§ **Problem to solve**
In full and without error, repeat the entries below.

*** Opening of Records supplied ***

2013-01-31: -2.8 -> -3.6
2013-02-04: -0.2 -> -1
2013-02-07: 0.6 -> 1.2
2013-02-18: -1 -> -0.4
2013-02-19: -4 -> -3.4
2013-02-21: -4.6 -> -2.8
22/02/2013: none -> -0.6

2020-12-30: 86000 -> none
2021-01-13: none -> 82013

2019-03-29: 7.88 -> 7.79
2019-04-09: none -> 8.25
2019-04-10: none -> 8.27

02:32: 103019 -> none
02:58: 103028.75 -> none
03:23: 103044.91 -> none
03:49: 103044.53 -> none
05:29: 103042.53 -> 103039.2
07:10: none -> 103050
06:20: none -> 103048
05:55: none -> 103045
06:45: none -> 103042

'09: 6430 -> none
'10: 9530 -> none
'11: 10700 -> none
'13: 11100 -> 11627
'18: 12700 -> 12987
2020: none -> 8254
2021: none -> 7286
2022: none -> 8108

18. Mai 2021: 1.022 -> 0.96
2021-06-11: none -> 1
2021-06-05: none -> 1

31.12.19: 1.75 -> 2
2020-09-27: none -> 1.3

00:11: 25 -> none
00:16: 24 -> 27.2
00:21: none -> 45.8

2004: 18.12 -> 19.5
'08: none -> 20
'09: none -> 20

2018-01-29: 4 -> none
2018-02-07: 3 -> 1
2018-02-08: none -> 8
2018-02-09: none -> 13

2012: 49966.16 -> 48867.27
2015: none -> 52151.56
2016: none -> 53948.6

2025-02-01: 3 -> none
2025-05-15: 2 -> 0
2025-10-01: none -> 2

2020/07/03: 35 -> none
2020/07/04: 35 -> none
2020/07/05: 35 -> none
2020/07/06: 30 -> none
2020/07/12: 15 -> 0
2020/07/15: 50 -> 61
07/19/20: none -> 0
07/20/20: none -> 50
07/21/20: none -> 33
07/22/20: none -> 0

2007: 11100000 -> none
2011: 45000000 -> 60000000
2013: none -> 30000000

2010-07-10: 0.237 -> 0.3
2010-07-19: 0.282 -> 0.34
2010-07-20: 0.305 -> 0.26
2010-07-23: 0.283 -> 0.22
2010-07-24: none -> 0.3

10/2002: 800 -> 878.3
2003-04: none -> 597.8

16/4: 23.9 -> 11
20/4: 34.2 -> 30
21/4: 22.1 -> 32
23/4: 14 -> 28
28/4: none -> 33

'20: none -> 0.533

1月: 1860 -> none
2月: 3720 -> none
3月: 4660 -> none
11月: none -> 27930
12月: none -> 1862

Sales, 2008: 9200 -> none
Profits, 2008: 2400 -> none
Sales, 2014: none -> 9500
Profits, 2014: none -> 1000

*** Close of Records supplied ***

§ **Solution below**
2013-01-31: -2.8 -> -3.6
2013-02-04: -0.2 -> -1
2013-02-07: 0.6 -> 1.2
2013-02-18: -1 -> -0.4
2013-02-19: -4 -> -3.4
2013-02-21: -4.6 -> -2.8
22/02/2013: none -> -0.6

2020-12-30: 86000 -> none
2021-01-13: none -> 82013

2019-03-29: 7.88 -> 7.79
2019-04-09: none -> 8.25
2019-04-10: none -> 8.27

02:32: 103019 -> none
02:58: 103028.75 -> none
03:23: 103044.91 -> none
03:49: 103044.53 -> none
05:29: 103042.53 -> 103039.2
07:10: none -> 103050
06:20: none -> 103048
05:55: none -> 103045
06:45: none -> 103042

'09: 6430 -> none
'10: 9530 -> none
'11: 10700 -> none
'13: 11100 -> 11627
'18: 12700 -> 12987
2020: none -> 8254
2021: none -> 7286
2022: none -> 8108

18. Mai 2021: 1.022 -> 0.96
2021-06-11: none -> 1
2021-06-05: none -> 1

31.12.19: 1.75 -> 2
2020-09-27: none -> 1.3

00:11: 25 -> none
00:16: 24 -> 27.2
00:21: none -> 45.8

2004: 18.12 -> 19.5
'08: none -> 20
'09: none -> 20

2018-01-29: 4 -> none
2018-02-07: 3 -> 1
2018-02-08: none -> 8
2018-02-09: none -> 13

2012: 49966.16 -> 48867.27
2015: none -> 52151.56
2016: none -> 53948.6

2025-02-01: 3 -> none
2025-05-15: 2 -> 0
2025-10-01: none -> 2

2020/07/03: 35 -> none
2020/07/04: 35 -> none
2020/07/05: 35 -> none
2020/07/06: 30 -> none
2020/07/12: 15 -> 0
2020/07/15: 50 -> 61
07/19/20: none -> 0
07/20/20: none -> 50
07/21/20: none -> 33
07/22/20: none -> 0

2007: 11100000 -> none
2011: 45000000 -> 60000000
2013: none -> 30000000

2010-07-10: 0.237 -> 0.3
2010-07-19: 0.282 -> 0.34
2010-07-20: 0.305 -> 0.26
2010-07-23: 0.283 -> 0.22
2010-07-24: none -> 0.3

10/2002: 800 -> 878.3
2003-04: none -> 597.8

16/4: 23.9 -> 11
20/4: 34.2 -> 30
21/4: 22.1 -> 32
23/4: 14 -> 28
28/4: none -> 33

'20: none -> 0.533

1月: 1860 -> none
2月: 3720 -> none
3月: 4660 -> none
11月: none -> 27930
12月: none -> 1862

Sales, 2008: 9200 -> none
Profits, 2008: 2400 -> none
Sales, 2014: none -> 9500
Profits, 2014: none -> 1000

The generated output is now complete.